■ **Listed records**
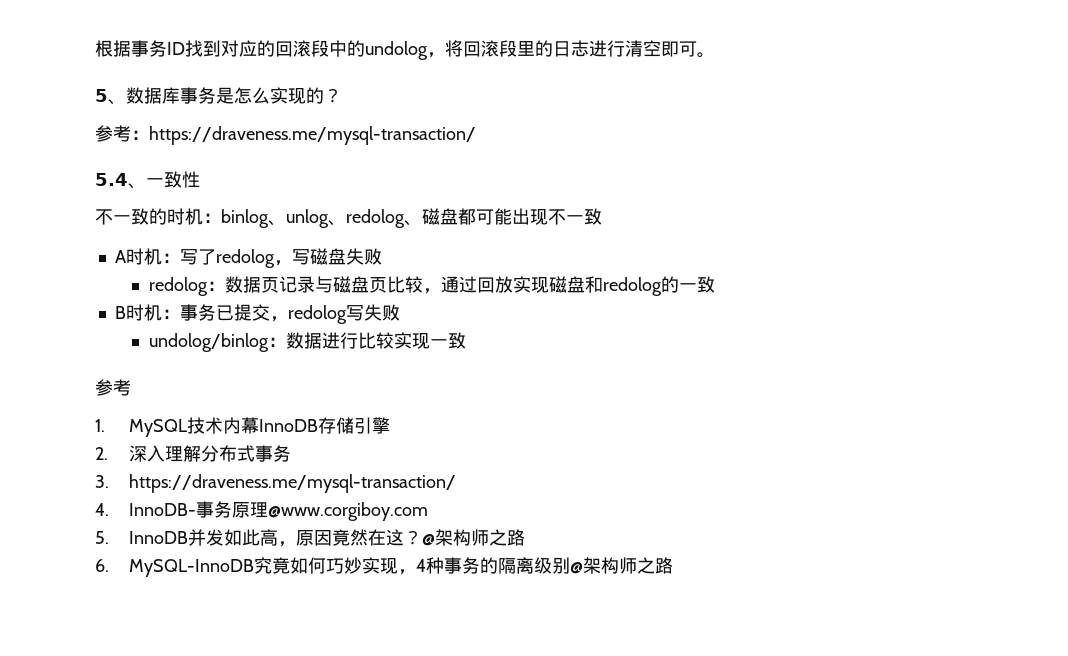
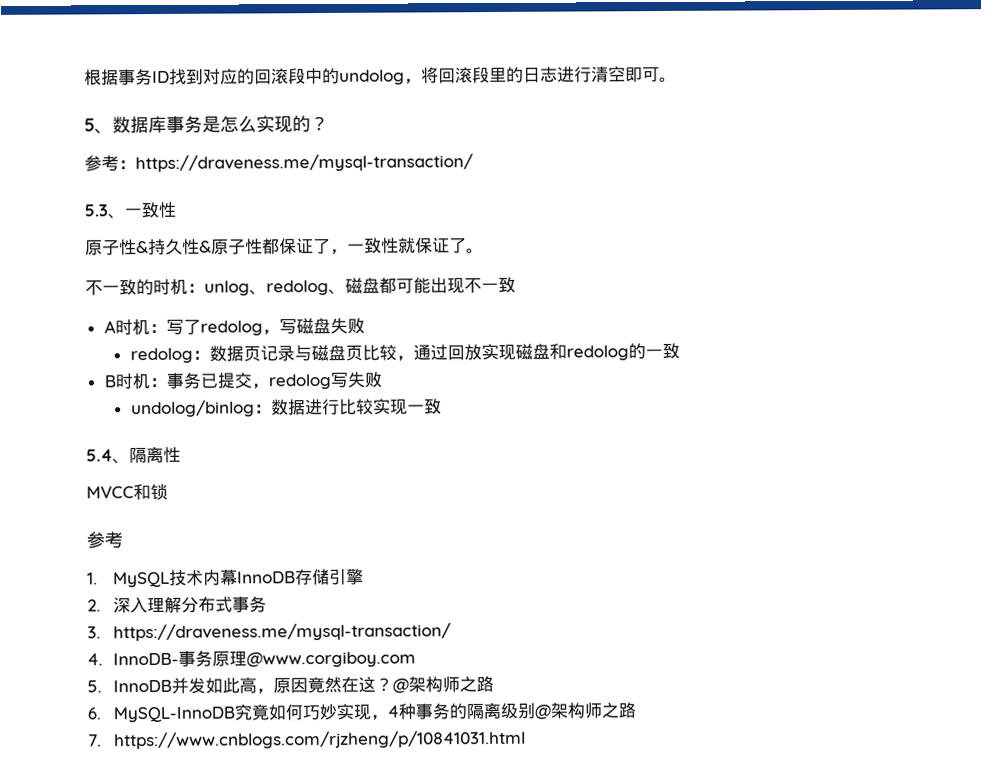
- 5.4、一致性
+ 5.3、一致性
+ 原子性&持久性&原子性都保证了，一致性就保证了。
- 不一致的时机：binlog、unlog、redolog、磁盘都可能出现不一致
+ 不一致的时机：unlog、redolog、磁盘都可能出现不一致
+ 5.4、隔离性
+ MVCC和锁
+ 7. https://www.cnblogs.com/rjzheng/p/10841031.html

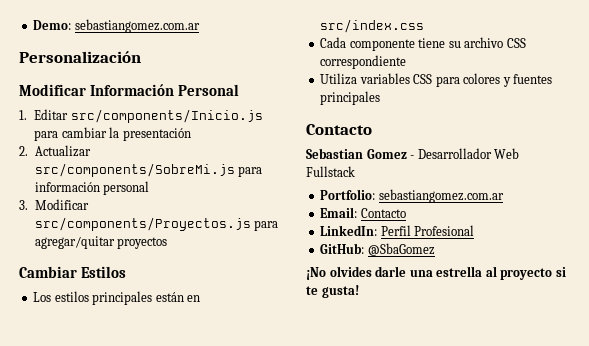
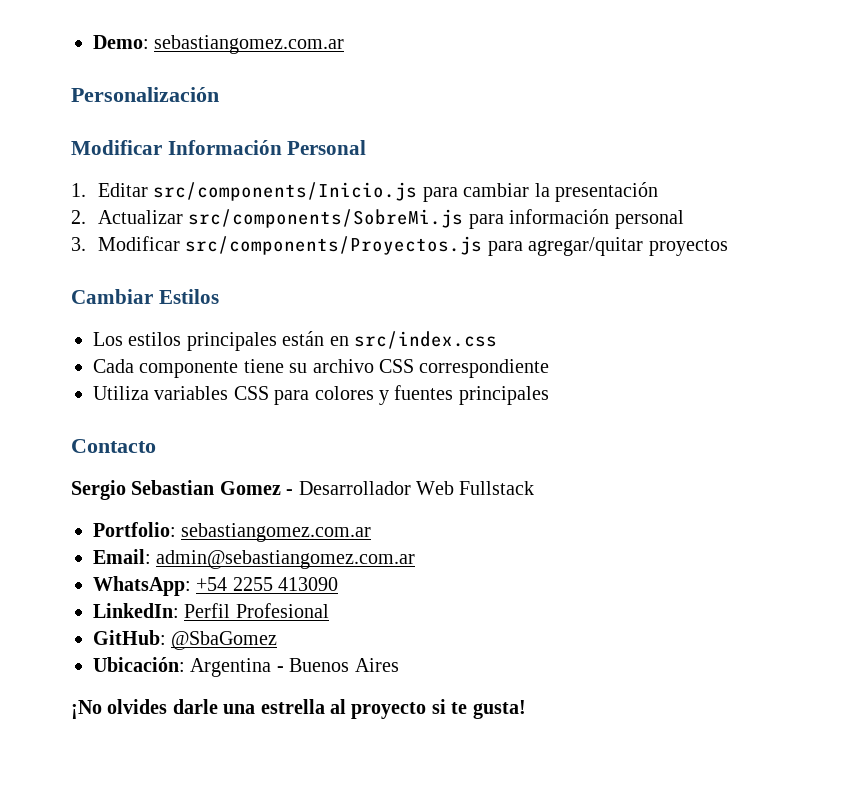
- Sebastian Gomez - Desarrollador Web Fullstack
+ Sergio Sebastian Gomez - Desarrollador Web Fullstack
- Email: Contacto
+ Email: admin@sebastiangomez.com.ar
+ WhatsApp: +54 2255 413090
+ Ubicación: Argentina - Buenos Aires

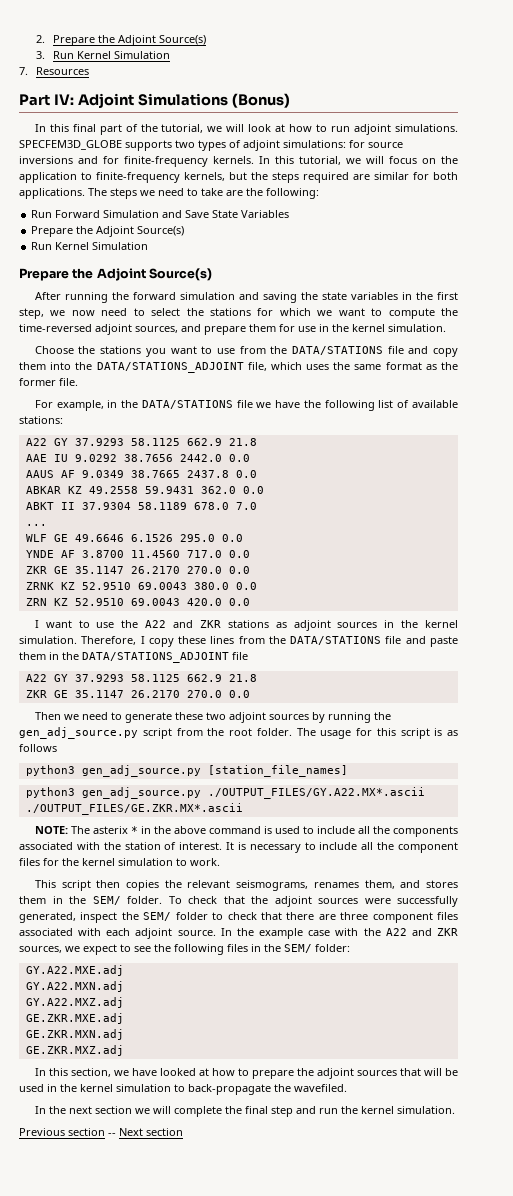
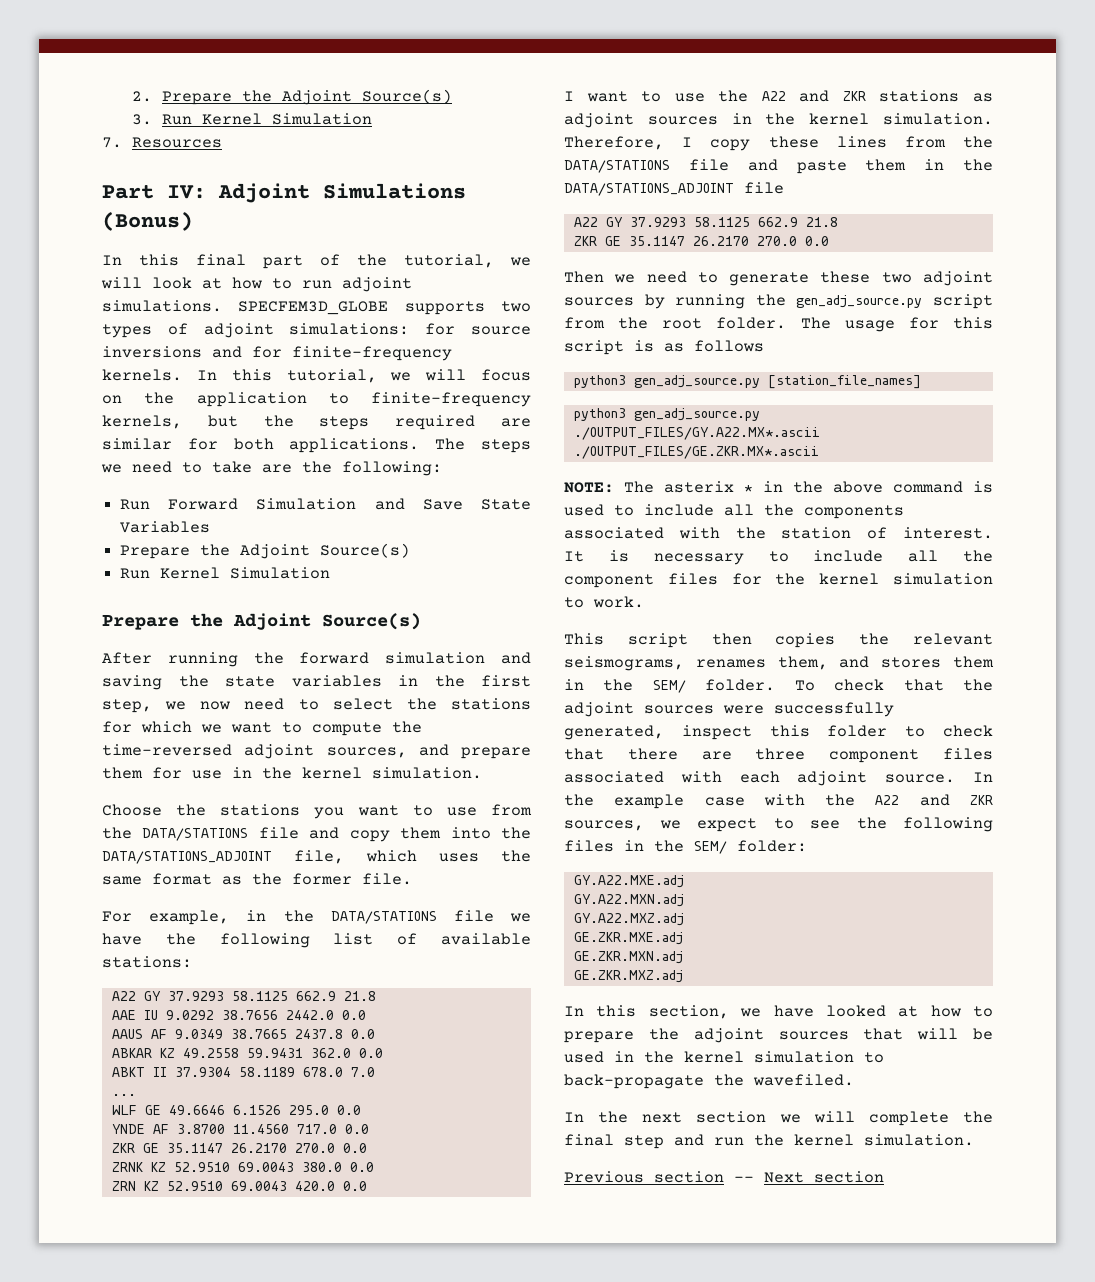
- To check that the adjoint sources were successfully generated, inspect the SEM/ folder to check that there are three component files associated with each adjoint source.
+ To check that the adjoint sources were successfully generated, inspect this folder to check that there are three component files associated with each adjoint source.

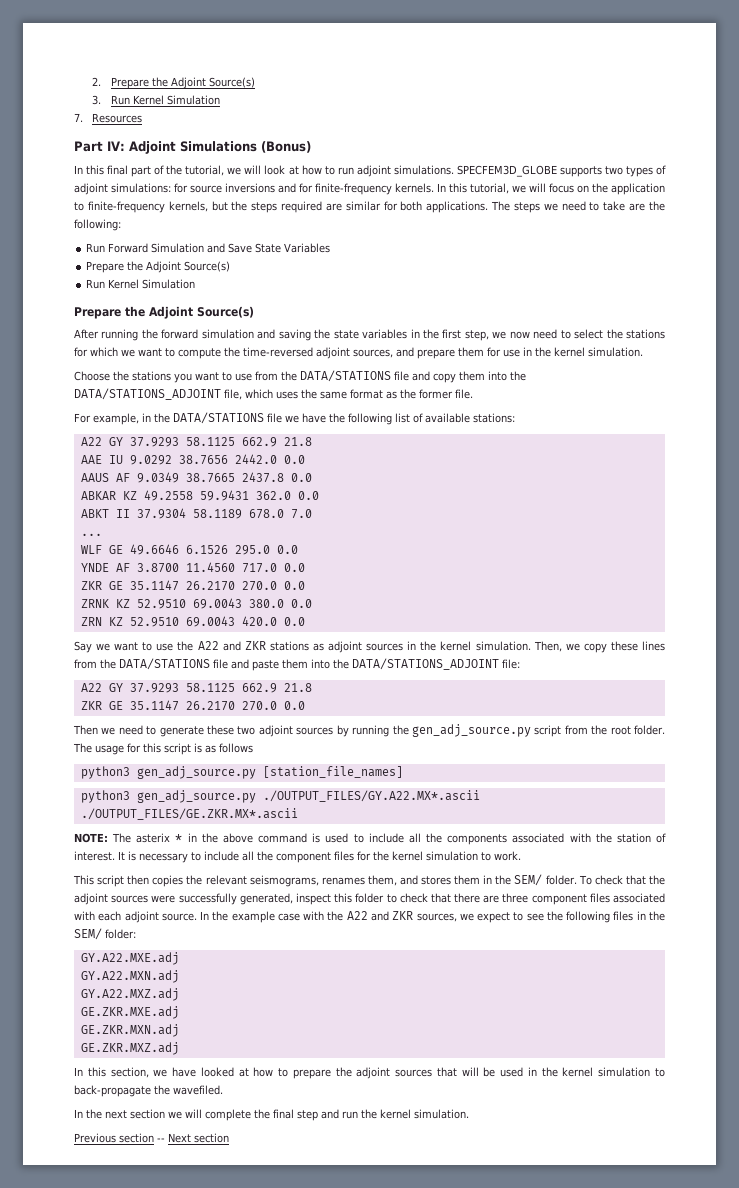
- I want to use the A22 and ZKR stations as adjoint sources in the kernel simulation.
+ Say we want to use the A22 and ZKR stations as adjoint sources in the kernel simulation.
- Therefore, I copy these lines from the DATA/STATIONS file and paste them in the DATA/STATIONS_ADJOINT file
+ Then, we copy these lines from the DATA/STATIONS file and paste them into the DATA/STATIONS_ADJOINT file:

■ **Exercise**
Each line of the records with the word "them" in it is to be copied.

■ **Response**
- Therefore, I copy these lines from the DATA/STATIONS file and paste them in the DATA/STATIONS_ADJOINT file
+ Then, we copy these lines from the DATA/STATIONS file and paste them into the DATA/STATIONS_ADJOINT file:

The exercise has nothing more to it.